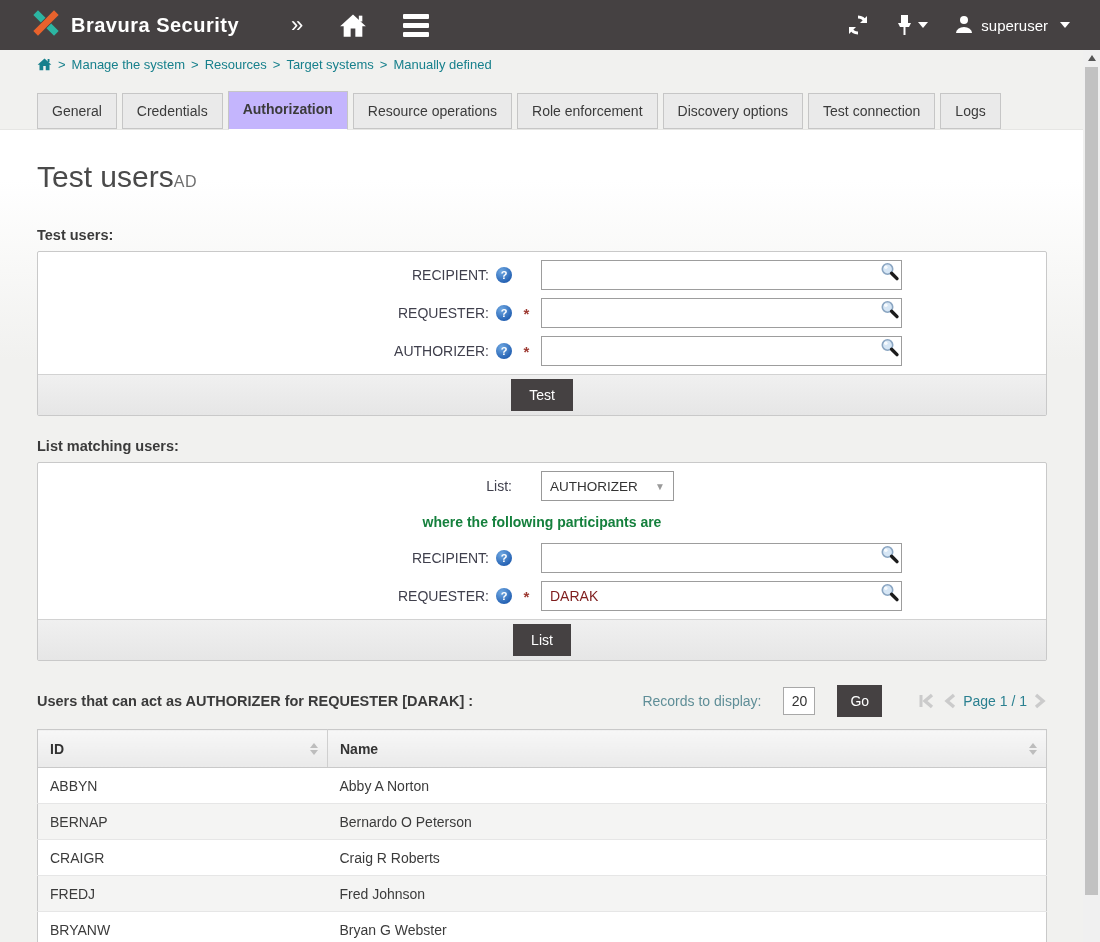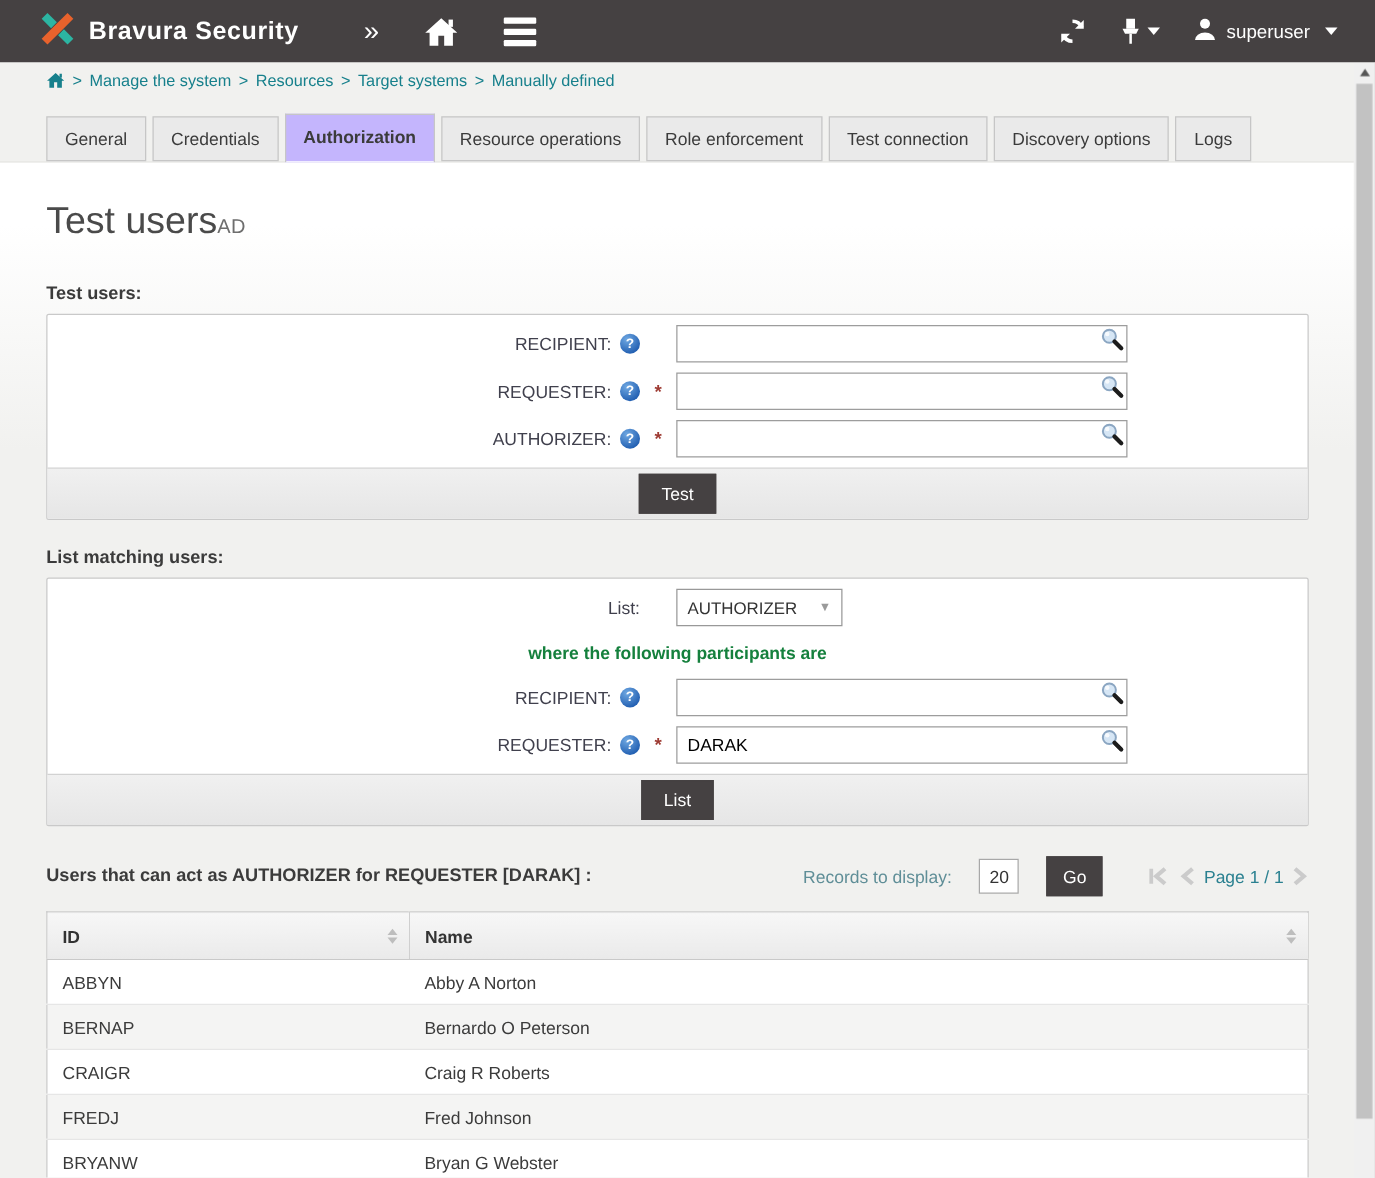--- a/index.html
+++ b/index.html
@@ -36,21 +36,21 @@
   .sec-heading { font-size:14.5px; font-weight:bold; color:#3b3b3b; margin:33px 0 8px; }
   .sec-heading.second { margin-top:22px; }
 
   .panel { width:1010px; background:#fff; border:1px solid #c9c9c9; border-radius:2px; }
   .panel-body { padding:4px 0; }
   .field-row { display:flex; align-items:center; height:38px; }
   .label-cell { width:474px; display:flex; justify-content:flex-end; align-items:center; gap:7px; font-size:14px; color:#40404d; }
   .req-cell { width:29px; text-align:center; color:#9e3b33; font-weight:bold; font-size:15px; }
   .help-icon { width:16px; height:16px; border-radius:50%; background:radial-gradient(circle at 35% 28%,#6fa8e2,#2360b2 75%); color:#fff; font-size:11px; font-weight:bold; display:flex; align-items:center; justify-content:center; cursor:pointer; flex:none; }
   .input-wrap { position:relative; width:361px; }
-  .input-wrap input { width:100%; height:30px; border:1px solid #9d9d9d; padding:0 26px 0 8px; font-size:14px; font-family:inherit; color:#000000; background:#fff; }
+  .input-wrap input { width:100%; height:30px; border:1px solid #9d9d9d; padding:0 26px 0 8px; font-size:14px; font-family:inherit; color:#7f1d1d; background:#fff; }
   .mag { position:absolute; right:2px; top:1px; cursor:pointer; }
 
   .dropdown { width:133px; height:30px; border:1px solid #999; background:#fff; display:flex; align-items:center; justify-content:space-between; padding:0 8px; font-size:13.5px; color:#333; cursor:pointer; }
   .dd-caret { color:#9a9a9a; font-size:10px; }
 
   .center-row { height:34px; display:flex; align-items:center; justify-content:center; font-size:14px; font-weight:bold; color:#15803d; }
 
   .panel-footer { border-top:1px solid #d2d2d2; background:linear-gradient(#f0f0f0,#e6e6e6); padding:4px 0; display:flex; justify-content:center; }
   .btn-dark { background:#454142; color:#fff; border:1px solid #454142; font-size:14px; font-family:inherit; padding:7px 17px; cursor:pointer; }
 
@@ -157,22 +157,22 @@
   <span class="crumb-sep">&gt;</span>
   <a>Manually defined</a>
 </div>
 
 <div class="tabstrip">
   <div class="tab">General</div>
   <div class="tab">Credentials</div>
   <div class="tab active">Authorization</div>
   <div class="tab">Resource operations</div>
   <div class="tab">Role enforcement</div>
+  <div class="tab">Discovery options</div>
   <div class="tab">Test connection</div>
-  <div class="tab">Discovery options</div>
   <div class="tab">Logs</div>
 </div>
 
 <div class="main">
 
   <div class="page-title">
     <span>Test users</span>
     <span class="suffix">AD</span>
   </div>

• • • • •

# DIRECTIONS FOR THIS TASK:
The reply should hold only the lines running from the top of the records to the line containing "font-size:14px; font-family:inherit; color:#000000;", both included, copied exactly with no pictures.

# RESULT OF THIS EXERCISE:
--- a/index.html
+++ b/index.html
@@ -36,21 +36,21 @@
   .sec-heading { font-size:14.5px; font-weight:bold; color:#3b3b3b; margin:33px 0 8px; }
   .sec-heading.second { margin-top:22px; }
 
   .panel { width:1010px; background:#fff; border:1px solid #c9c9c9; border-radius:2px; }
   .panel-body { padding:4px 0; }
   .field-row { display:flex; align-items:center; height:38px; }
   .label-cell { width:474px; display:flex; justify-content:flex-end; align-items:center; gap:7px; font-size:14px; color:#40404d; }
   .req-cell { width:29px; text-align:center; color:#9e3b33; font-weight:bold; font-size:15px; }
   .help-icon { width:16px; height:16px; border-radius:50%; background:radial-gradient(circle at 35% 28%,#6fa8e2,#2360b2 75%); color:#fff; font-size:11px; font-weight:bold; display:flex; align-items:center; justify-content:center; cursor:pointer; flex:none; }
   .input-wrap { position:relative; width:361px; }
-  .input-wrap input { width:100%; height:30px; border:1px solid #9d9d9d; padding:0 26px 0 8px; font-size:14px; font-family:inherit; color:#000000; background:#fff; }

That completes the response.